The need for counsel in post-conviction proceedings has long been urged by the Brennan Center. It is especially warranted in a case like this one where the prisoner would have no other opportunity to challenge a conviction resulting from a trial in which he claims he was denied effective assistance of counsel.

CompuCredit Corp. v. Greenwood

This case will determine how far the Court is willing to go to enforce the strong presumption in favor of arbitration it has read into the FAA. For notwithstanding that presumption, a fair reading of CROA seems to support the decisions of both the district court and Ninth Circuit that consumers are guaranteed a non-waivable right to sue in a judicial forum to remedy violations of that Act.

CROA was enacted to protect consumers buying services from companies offering to fix these consumers’ credit standing from wide spread deceptive practices preying on the vulnerabilities of such consumers. Among other things, CROA requires credit repair companies to provide consumers with a notice of a list of their rights, including specifically a “right to sue credit repair organizations that violate the Credit Repair Organizations Act.” CROA also renders void any attempt to obtain a waiver of consumers’ rights under CROA.

 CompuCredit argues, among other things, that the “right to sue” can be read to include arbitration as well as judicial proceedings, that the provision making rights under CROA non-waivable and void only applies to substantive, not procedural rights, that the preclusion of arbitration requires a “clear statement” and that in other laws where Congress has precluded arbitration, unlike in CROA, it has done so very explicitly. CompuCredit also invokes the strong presumption favoring arbitration, as established by the Court in enforcing the FAA.

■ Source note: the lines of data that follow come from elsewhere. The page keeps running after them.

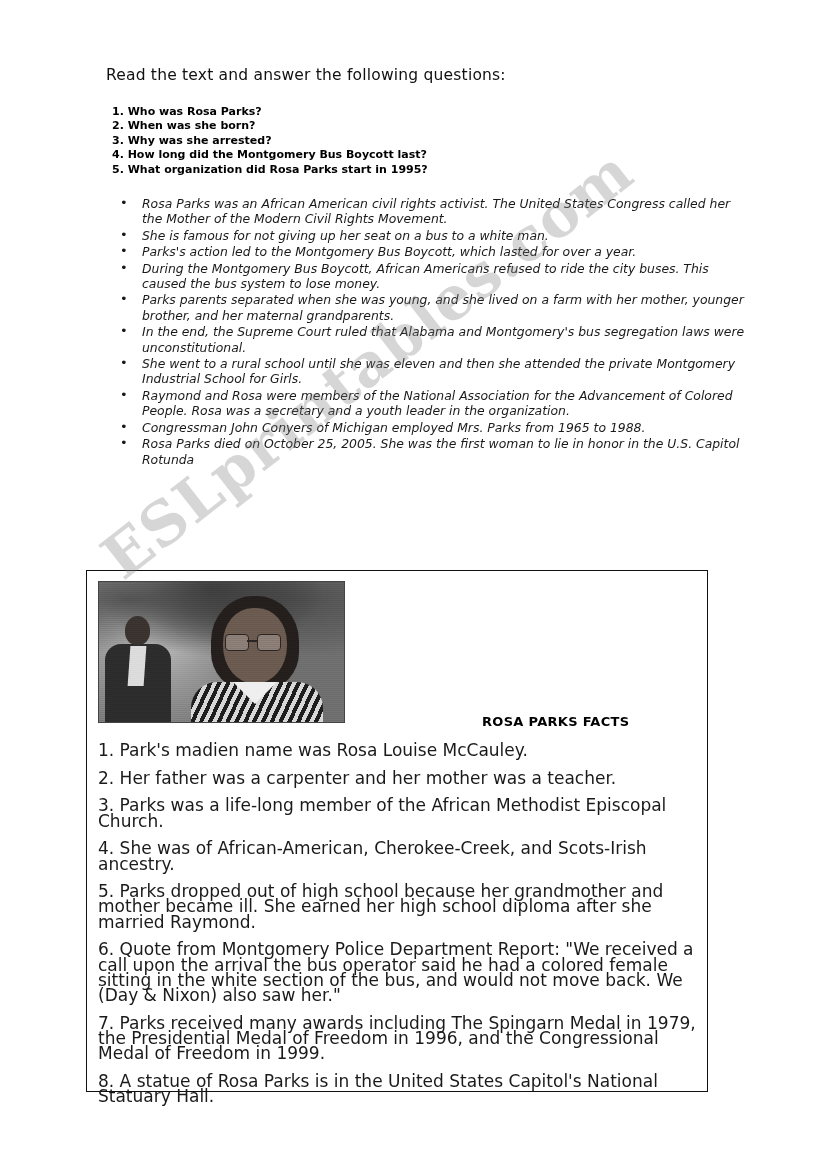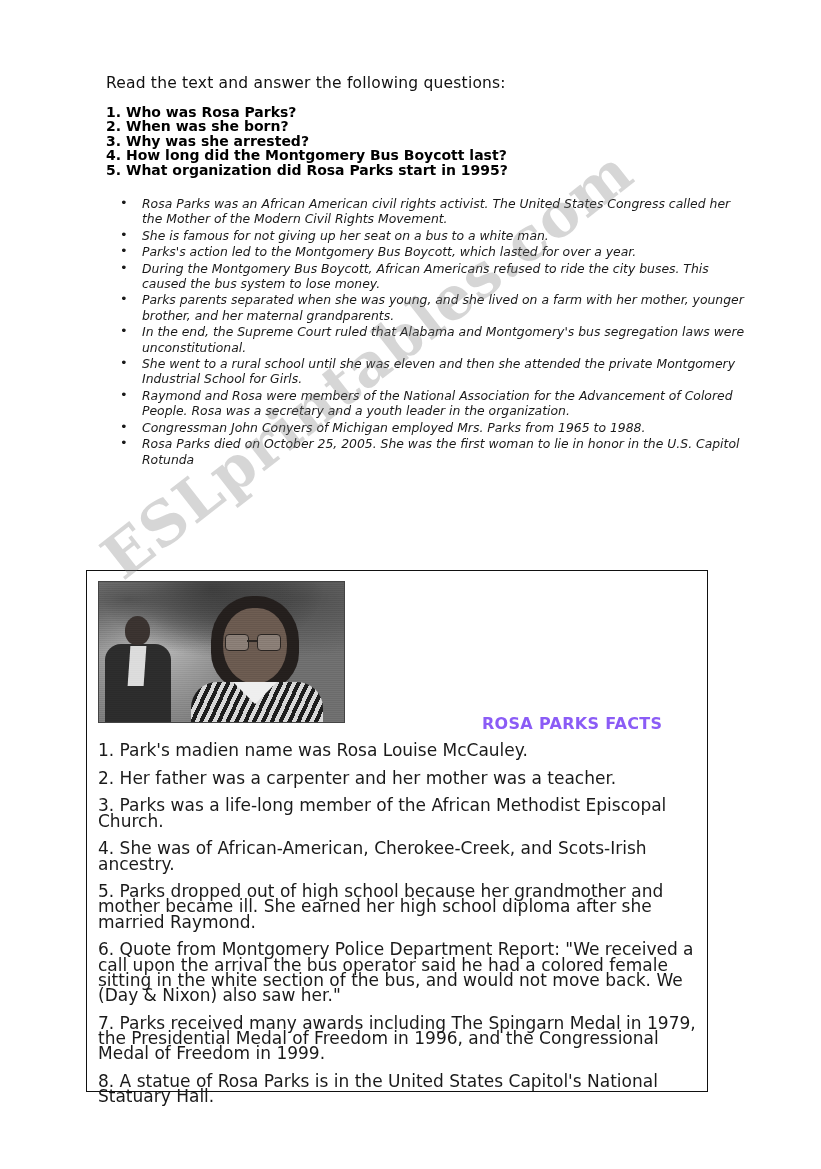--- a/index.html
+++ b/index.html
@@ -55,7 +55,6 @@
     font-size: 15.5px;
     color: #111;
     letter-spacing: 0.2px;
-    margin-top: 8px;
   }
 
   

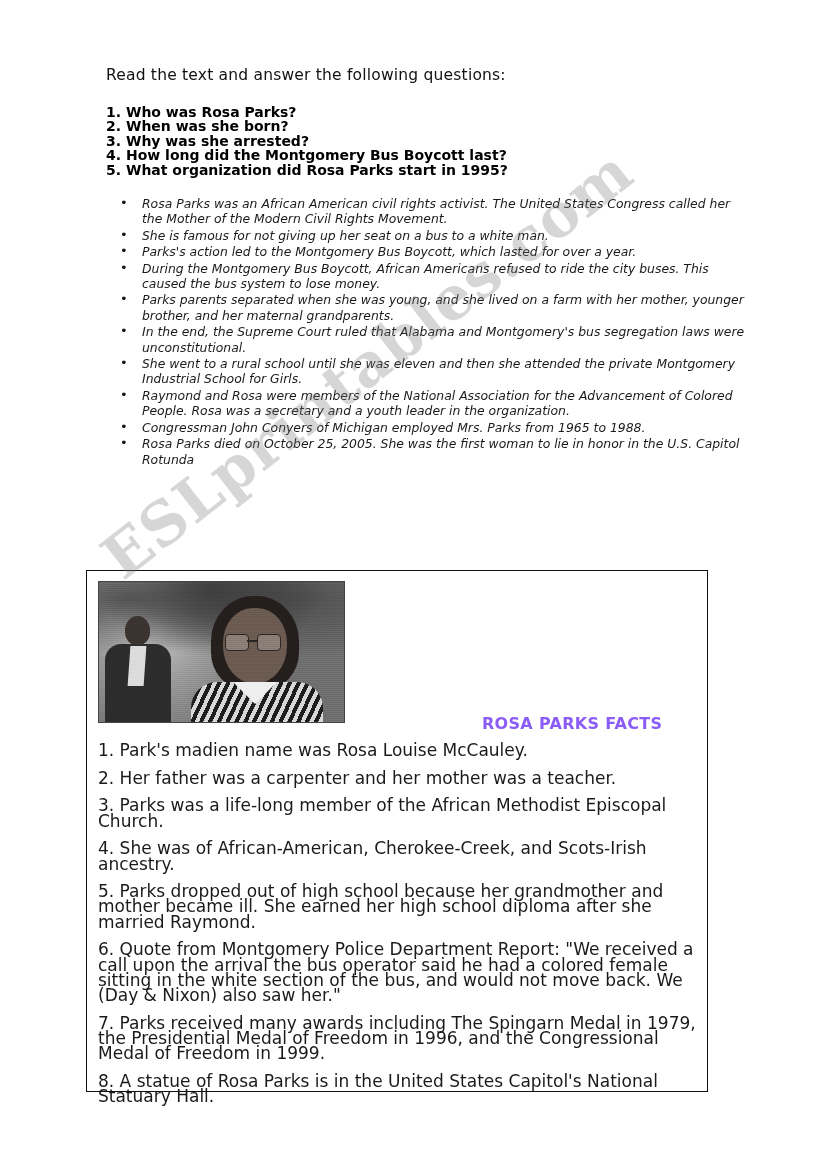--- a/index.html
+++ b/index.html
@@ -60,10 +60,10 @@
   
   .questions {
     position: absolute;
-    left: 106px;
+    left: 112px;
     top: 105px;
     width: 600px;
-    font-size: 14px;
+    font-size: 11px;
     font-weight: bold;
     line-height: 14.4px;
     color: #000;

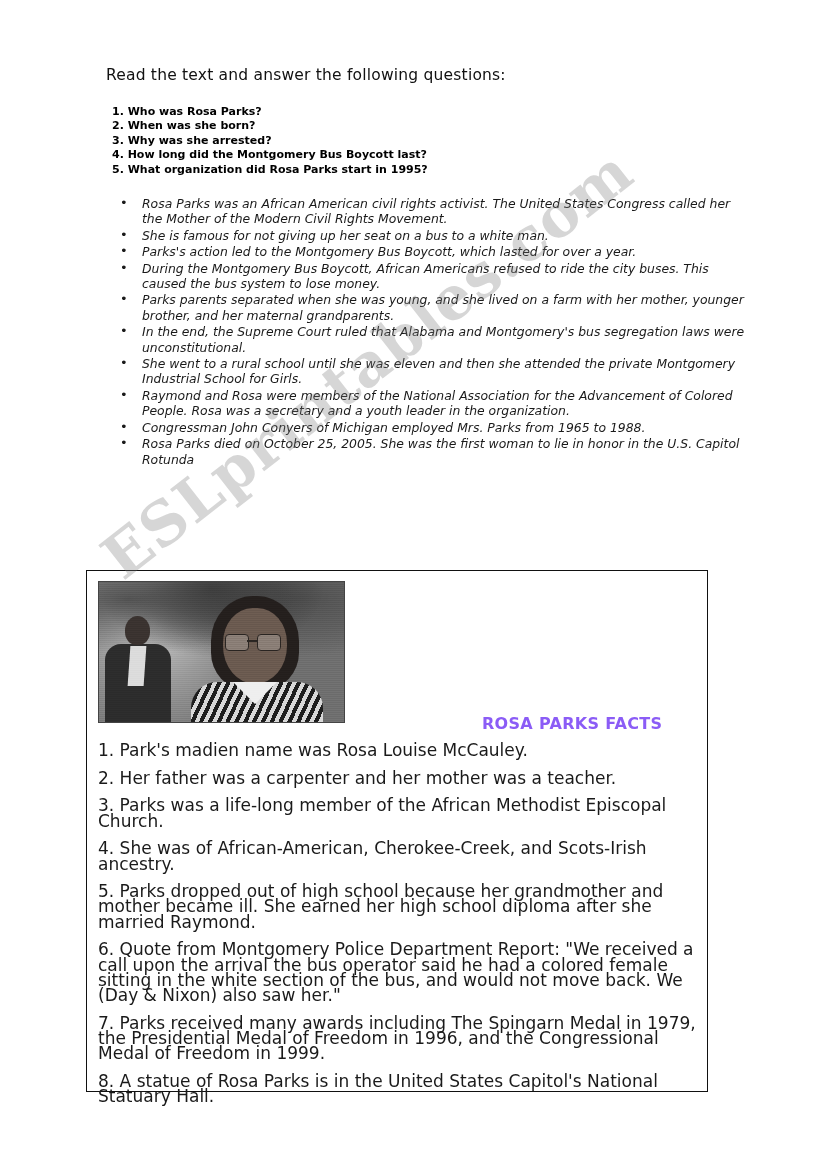--- a/index.html
+++ b/index.html
@@ -220,9 +220,9 @@
     position: absolute;
     left: 395px;
     top: 143px;
-    font-size: 16px;
+    font-size: 13px;
     font-weight: bold;
-    color: #8b5cf6;
+    color: #000000;
     letter-spacing: 0.3px;
   }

 But as respondents note the word “sue” is commonly defined and used to mean sue “in a court of law,” the non-waiver provision of the Act does not distinguish between procedural and substantive rights, and tellingly, the provisions creating civil liability, giving consumers a claim for compensatory and punitive damages, provide criteria for calculating punitives “in any action” and damages “in any class action,”[3] and provide attorneys fees in any “successful action.” The use of the word “action” is commonly understood to refer to a judicial action. Moreover, as a brief amici curiae submitted by AARP and the Senior Citizens Law Center shows, the consumers protected by CROA are likely to be unsophisticated and in dire economic circumstances and therefore especially vulnerable, a good reason to read CROA’s provisions as protecting their right to access to the courts and full judicial protection. 

*          *          *          *

Each of these four cases raises important and noteworthy issues of access to justice. We will follow them with great interest as the Term progresses.

 


[1]       The next preview in this series will examine the cases to watch that will be argued during the Supreme Court’s second session of the 2011 Term, beginning October 31, 2011, and during its third session, beginning November 28, 2011.

[2]     The Supremacy Clause, Article VI of the Constitution, makes federal laws the “supreme law of the land” and binding on the states. State laws in conflict with federal law are therefore “preempted” and invalid.

[3]       Notably, CompuCredit’s arbitration contract would forbid the consumer from participating in any class action.